No seguimento da PAC de 2003, a Comissão Europeia aprovou, em 2009, o Health Check (HC), tendo como finalidade preparar o quadro financeiro posterior a 2013. Para esse efeito, procedeu a ajustamentos, o mais importante dos quais implicou a desvinculação total das ajudas da produção e o acréscimo significativo da modulação no RPU e, por conseguinte, a diminuição progressiva do seu valor por exploração até ao final de 2013 (ARFINI et al., 2008). Pretendeu-se reforçar e incentivar uma agricultura competitiva e sustentável. Por isso, a reforma da PAC de 2003 e o HC poderão representar, simultaneamente, uma ameaça e uma oportunidade para as explorações agrícolas que beneficiarem do regadio de Alqueva.

A utilização crescente do recurso água aliada a uma maior pressão ambiental conduziu à aprovação da Directiva Quadro da Água (DQA) (2000/60/CE) pelo Parlamento Europeu.
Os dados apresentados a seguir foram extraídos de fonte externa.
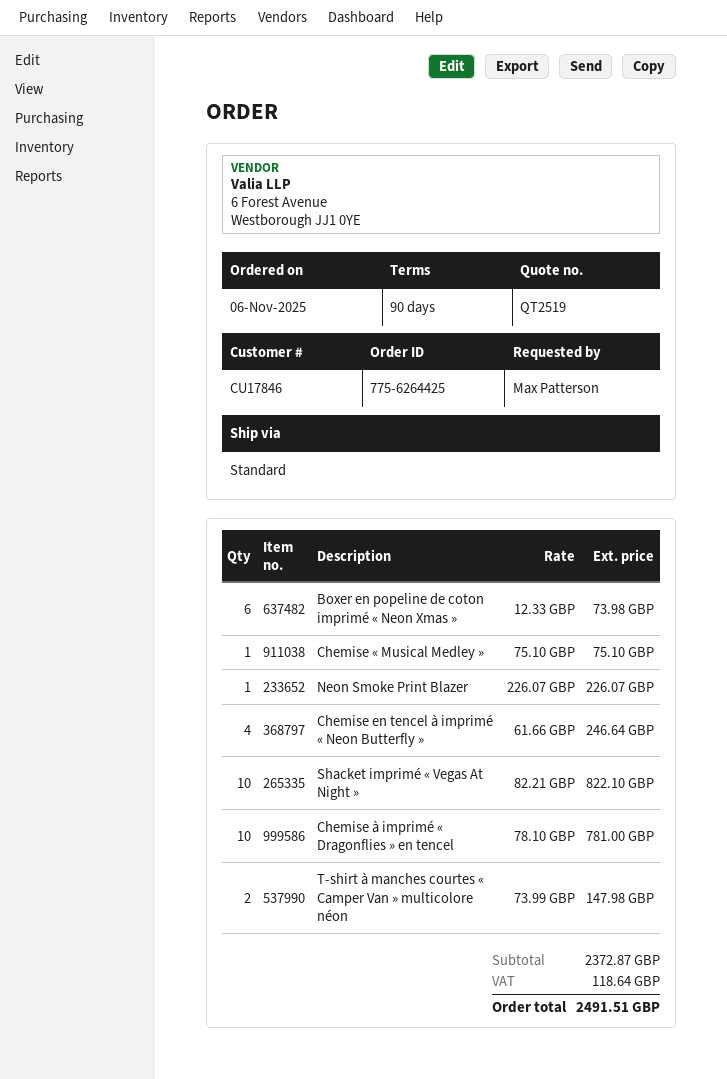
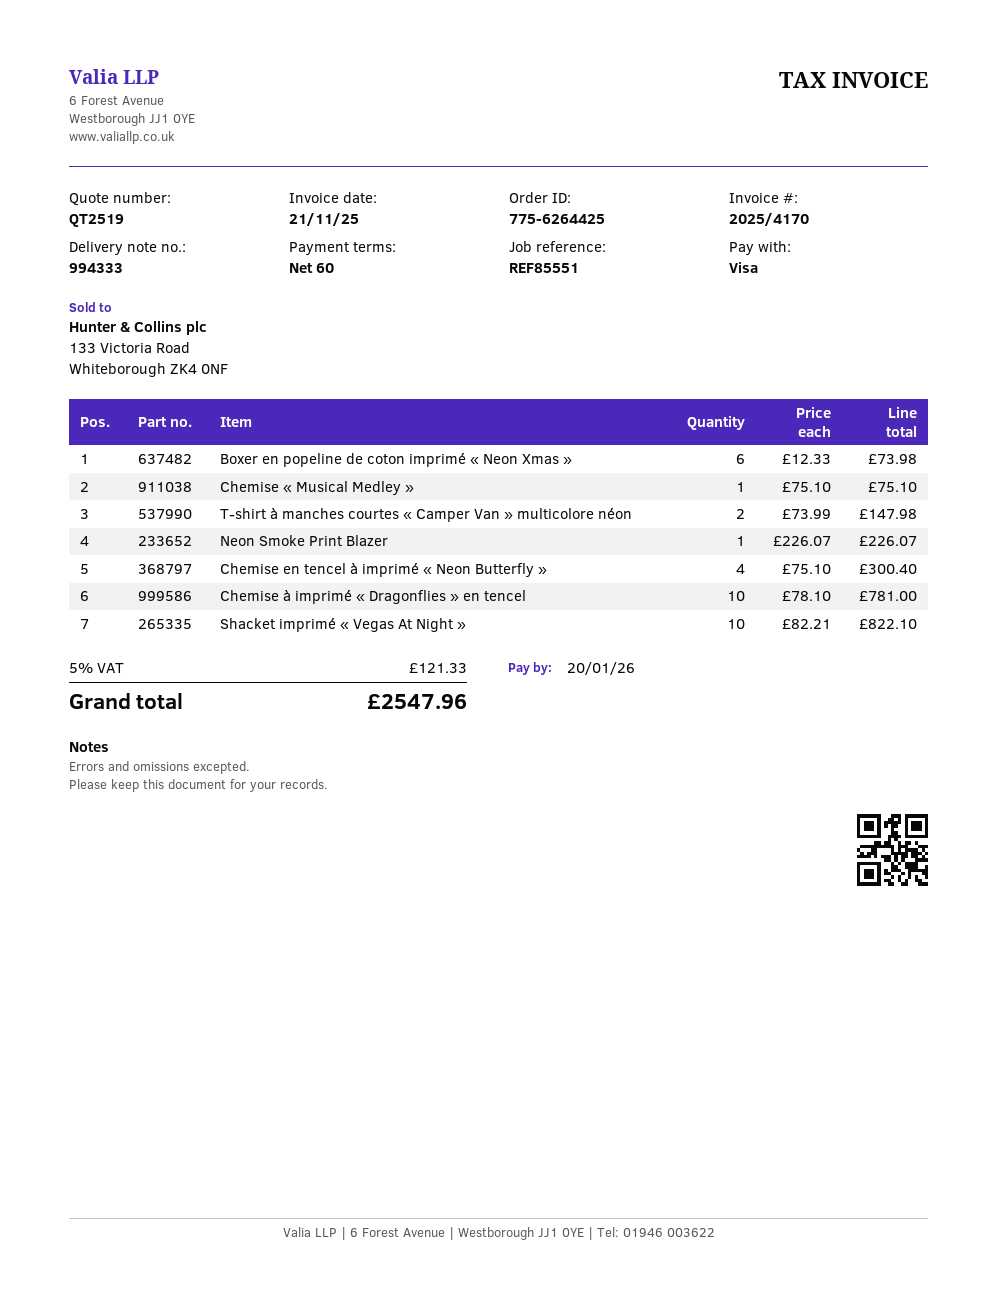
payment terms: 90 days -> 60 days
Chemise en tencel à imprimé « Neon Butterfly »: 4 x 61.66 = 246.64 -> 4 x 75.10 = 300.40
tax: 118.64 -> 121.33
total: 2491.51 -> 2547.96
Entre outros princípios, a DQA prevê a recuperação total dos custos económicos e financeiros associados à utilização da água. Os impactos directos desta medida no regadio de Alqueva traduzir-se-ão num acréscimo do custo da água de rega e, por conseguinte, numa diminuição da competitividade do regadio.

Face ao problema do aproveitamento do regadio, o objectivo principal deste estudo consiste em avaliar a competitividade do regadio de Alqueva no Sul de Portugal, na região Alentejo, em termos da combinação óptima das opções de produção e da retribuição económica dos recursos agrícolas no contexto da PAC de 2003, do HC e da DQA. Na impossibilidade de estudar todo o regadio de Alqueva, optou-se pelo estudo do Bloco de Rega do Monte Novo (BRMN) que será o próximo a entrar em funcionamento. A metodologia utilizada baseou-se no desenvolvimento de um modelo de programação matemática multi-período, ajustado às características específicas das explorações agrícolas representativas do BRMN.

Para além desta introdução, o artigo inclui uma breve caracterização do BRMN, a metodologia, os resultados e as conclusões.

2. O bloco de rega do Monte Novo

O BRMN ocupa uma superfície global de 25 mil hectares, dos quais 7,1 mil ha abrangem cerca de 112 explorações agrícolas que serão beneficiadas pelo regadio de Alqueva. Como no resto do Alentejo, o clima é de cariz mediterrâneo, caracterizado por Verões secos e quentes com elevado número de horas de sol, e os solos apresentam boa aptidão para o regadio (FRAGOSO e MARQUES, 2007). A estrutura fundiária é dominada por explorações de grande dimensão e a superfície agrícola útil (SAU) é explorada principalmente com culturas de sequeiro como pastagens naturais e pousios, girassol, forragens, trigo, cevada e aveia. Nas áreas dos regadios privados já existentes, o milho assume-se como a principal cultura. Para identificar e caracterizar as explorações agrícolas representativas do BRMN aplicou-se um questionário a uma amostra de 30 explorações agrícolas seleccionadas por conveniência de um universo inicial de 112 explorações (MALHOTRA, 2001; DOS-SANTOS et al., 2011).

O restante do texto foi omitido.